House debates
Tuesday, 22 May 2018
Bills
Treasury Laws Amendment (Personal Income Tax Plan) Bill 2018; Second Reading
7:15 pm
Chris Hayes (Fowler, Australian Labor Party) Share this | Hansard source
From listening to a number of speakers from the government side in this debate on the Treasury Laws Amendment (Personal Income Tax Plan) Bill 2018 you'd think that the centrepiece of this budget was delivering tax cuts to working families. Time after time they've been saying that this is the priority of this government, but, quite frankly, everyone knows that that is a myth. Everyone knows that the centrepiece or the signature policy of this government is the $80 billion tax cut to big business. They don't like talking about health, education or pensioners, because they are all cuts. What is happening to families out there are all cuts.
This is an exercise in smoke and mirrors. They're trying to say that they are going to give these tax cuts from 1 July this year. They are projecting our economy for another seven years. They are saying that they are going to make this plan and that wage growth will average 3½ per cent. No economist has come out to endorse the government on any of that. Not even the conservative media have come out with that—not even Sky News. Nobody has come out to say that this is based on any real or proper foundation. This is a pie in the sky.
They are trying to sell as the centrepiece of the government's budget plan these tax cuts for Australians. If that's really what it is about, we have a far better plan for them. The Leader of the Opposition in his budget in reply speech actually spoke of it. We will double what the government is proposing to put out on 1 July this year. We would deliver double that by 1 July 2019. What the government is talk about is a modest increase of about $10 a week for workers in this country. We're not going to stand in the way of any increase, but that is a pretty modest increase. You only have to spend a little bit of time at McDonald's to realise it's going to get swallowed up pretty quickly, particularly if you have got a family.
In addition to that, they're going to project what the economy is going to be like effectively for the next seven years. No reputable economist that I've read has come anywhere near that and given it any credit. They say that you don't know what will occur that far out. I will go to what the IMF, for instance, had to say about it. In terms of the budgetary position, they said:
Decisive action is needed now to strengthen fiscal buffers, taking full advantage of the cyclical upswing in economic activity.
That's the IMF's position: think about where you are now and make some plans for the future by having that buffer. I would have thought that it was almost conservative logic to do something like that. I think John Howard had a bit of a view about that at one stage, although he didn't want to spend much on infrastructure when he was there.

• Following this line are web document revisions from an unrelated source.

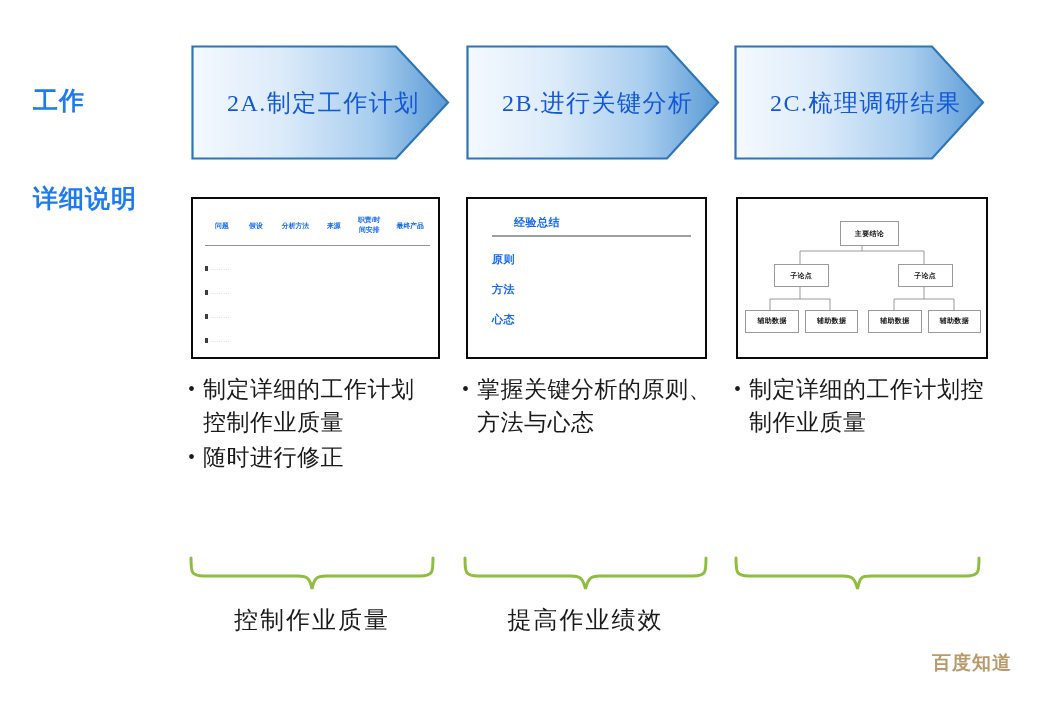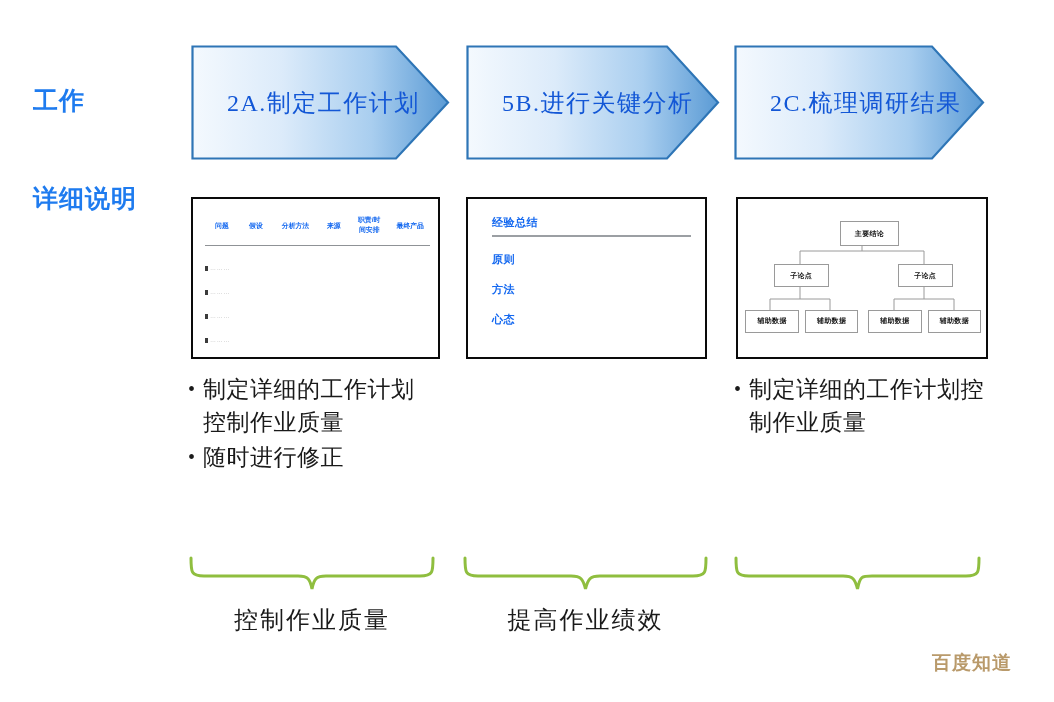"5B.进行关键分析" div.chev-text { text: 5B -> 2B }
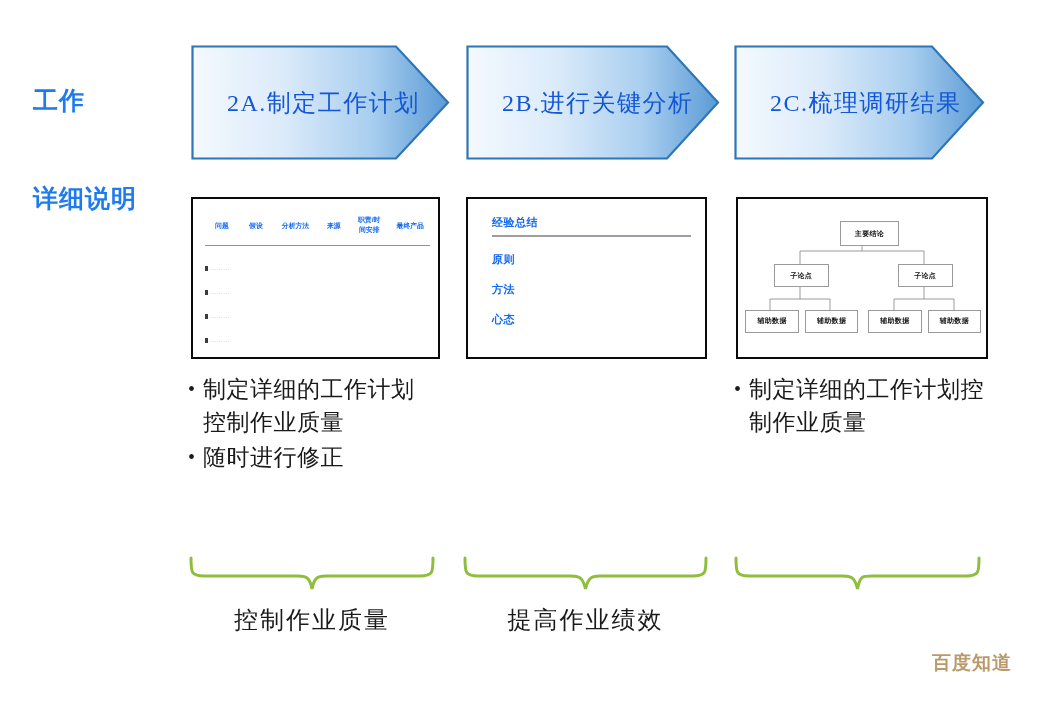"经验总结" .exp-title { margin-left: none -> 22px }
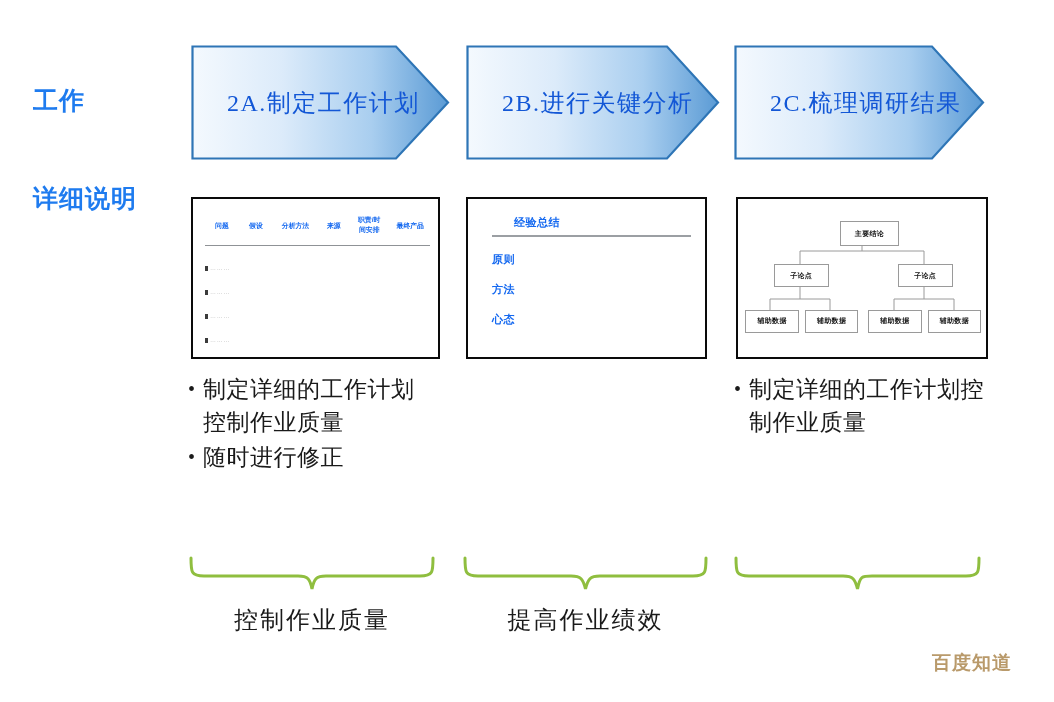"掌握关键分析的原则、方法与心态" div.bullet-li { html: none -> <div>掌握关键分析的原则、方法与心态</div> }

Also, talking about conservative commentators, Peter Martin, the economics editor in The Age,said:
We've been given a budget for the good times that rewards us as if those good times will last, even though they may not.
The world did not see the coming of the global financial crisis in 2008. We all saw when Lehman Brothers went under, and then it started cascading. It caught out just about every international economy, except Australia. I think we handled that pretty well. The member for Lilley was regarded very highly over the way he took decisive action and actually insulated Australia's economy from that. You never hear people over there talk about the global financial crisis. What they do like to talk about is debt and deficit.